Le dernier week-end a de nouveau révélé la cacophonie des stratégies à gauche. Marine Tondelier, figure écologiste, a exprimé sa frustration face à ce qu'elle qualifie de "sabotage" orchestré par ses opposants à la primaire, pointant du doigt des personnalités comme Jean-Luc Mélenchon et Raphaël Glucksmann. De son côté, le député François Ruffin a lancé sa propre campagne pour l'Élysée, se posant en "défenseur des travailleurs essentiels". François Hollande, quant à lui, a mis en avant l’importance du vote utile pour contrer l’extrême droite, plaidant pour une candidature capable de rassembler dès le premier tour. Qui aura ce poids?

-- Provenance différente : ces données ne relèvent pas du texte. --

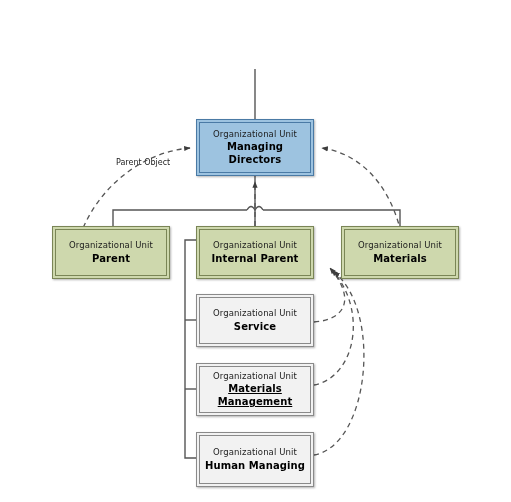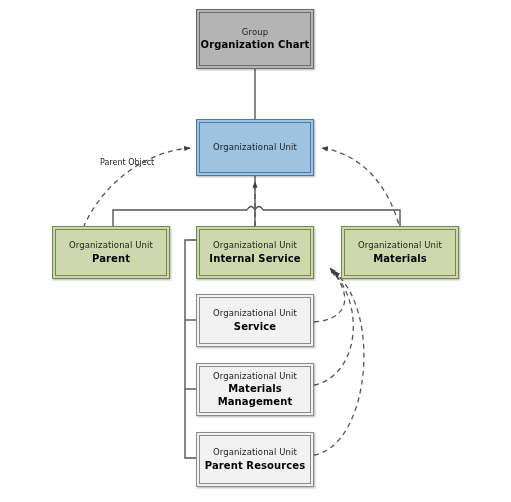--- a/index.html
+++ b/index.html
@@ -149,12 +149,6 @@
     </g>
   </svg>
 
-  <div class="node group" style="left:196px; top:9px; width:118px; height:60px;">
-    <div class="inner">
-      <div class="type">Group</div>
-      <div class="title">Organization Chart</div>
-    </div>
-  </div>
 
   <div class="node ou-blue" style="left:196px; top:119px; width:118px; height:57px;">
     <div class="inner">

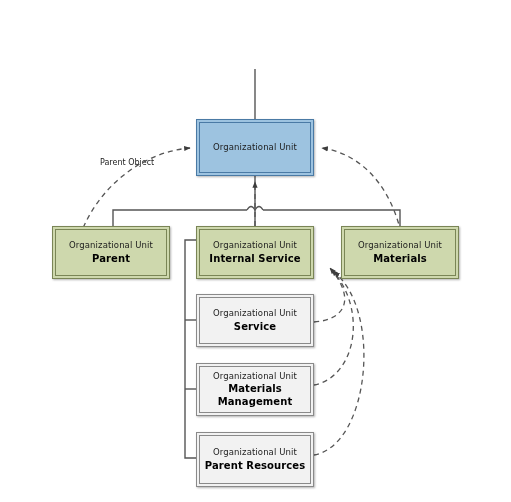--- a/index.html
+++ b/index.html
@@ -153,6 +153,7 @@
   <div class="node ou-blue" style="left:196px; top:119px; width:118px; height:57px;">
     <div class="inner">
       <div class="type">Organizational Unit</div>
+      <div class="title">Managing Directors</div>
     </div>
   </div>
 

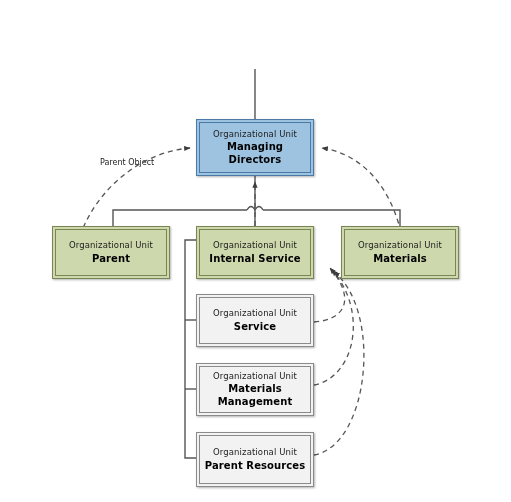--- a/index.html
+++ b/index.html
@@ -199,7 +199,7 @@
     </div>
   </div>
 
-  <div class="edge-label" style="left:100px; top:158px;">Parent Object</div>
+  <div class="edge-label" style="left:116px; top:158px;">Parent Object</div>
 
 </div>
 

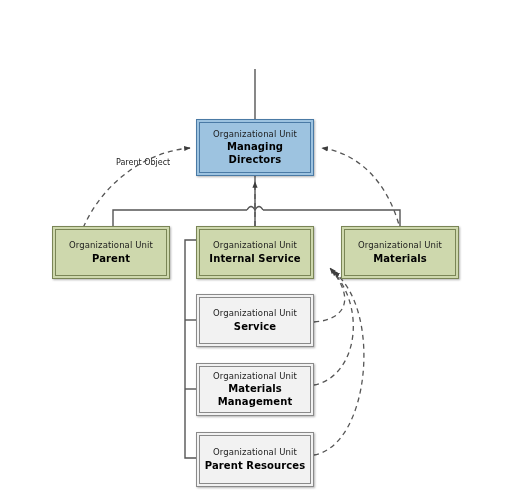--- a/index.html
+++ b/index.html
@@ -167,7 +167,7 @@
   <div class="node ou-green" style="left:196px; top:226px; width:118px; height:53px;">
     <div class="inner">
       <div class="type">Organizational Unit</div>
-      <div class="title">Internal Service</div>
+      <div class="title">Internal Parent</div>
     </div>
   </div>
 

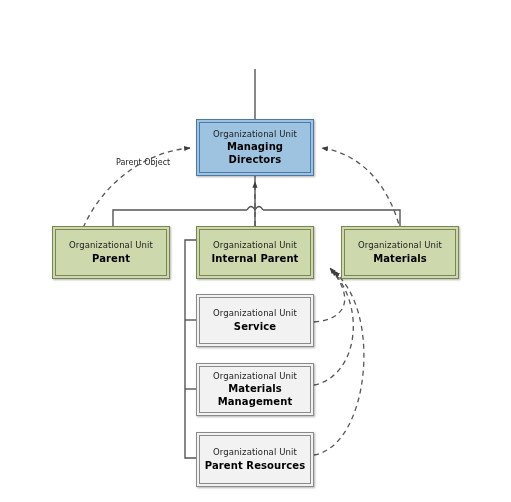--- a/index.html
+++ b/index.html
@@ -188,7 +188,7 @@
   <div class="node ou-plain" style="left:196px; top:363px; width:118px; height:53px;">
     <div class="inner">
       <div class="type">Organizational Unit</div>
-      <div class="title" style="max-width:84px;">Materials Management</div>
+      <div class="title" style="max-width:84px;text-decoration:underline;">Materials Management</div>
     </div>
   </div>
 

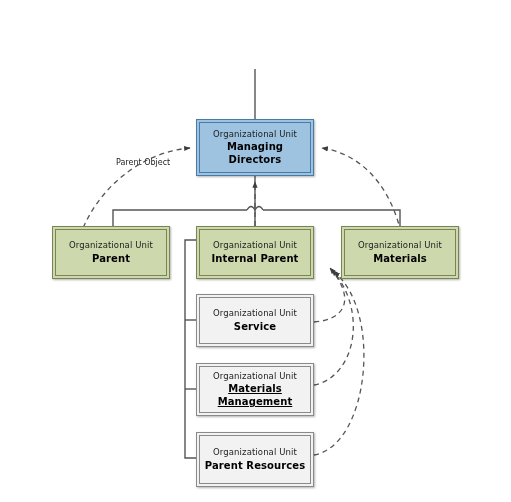--- a/index.html
+++ b/index.html
@@ -195,7 +195,7 @@
   <div class="node ou-plain" style="left:196px; top:432px; width:118px; height:55px;">
     <div class="inner">
       <div class="type">Organizational Unit</div>
-      <div class="title">Parent Resources</div>
+      <div class="title">Human Managing</div>
     </div>
   </div>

À un an des élections présidentielles, le tableau semble familier : petites phrases et manœuvres tactiques. Néanmoins, un développement crucial mérite notre attention : le Parti Socialiste, en perte de vitesse sur le plan idéologique, a récemment dévoilé un projet ambitieux de 600 mesures, comme le détaille Sud Ouest. Au menu : smic à 1 690 euros net, introduction de la taxe Zucman, réduction du nombre d’élèves par classe à 19 et un départ à la retraite fixé à 62 ans.
Quelles que soient les réserves quant à la viabilité budgétaire de ces propositions et leurs fondements parfois flous, elles marquent un tournant : enfin des idées concrètes. Ces propositions portent des concepts significatifs, s'efforçant d'ancrer le PS dans un cadre idéologique clair. Le parti s’associe à l’idée de "liberté", traditionnellement empruntée par la droite, tout en se démarquant d'une social-démocratie jugée dépassée. Boris Vallaud, président du groupe socialiste à l’Assemblée, plaide même pour une "démarchandisation" de la société, un terme évocateur de la nécessité d’un nouvel engagement social.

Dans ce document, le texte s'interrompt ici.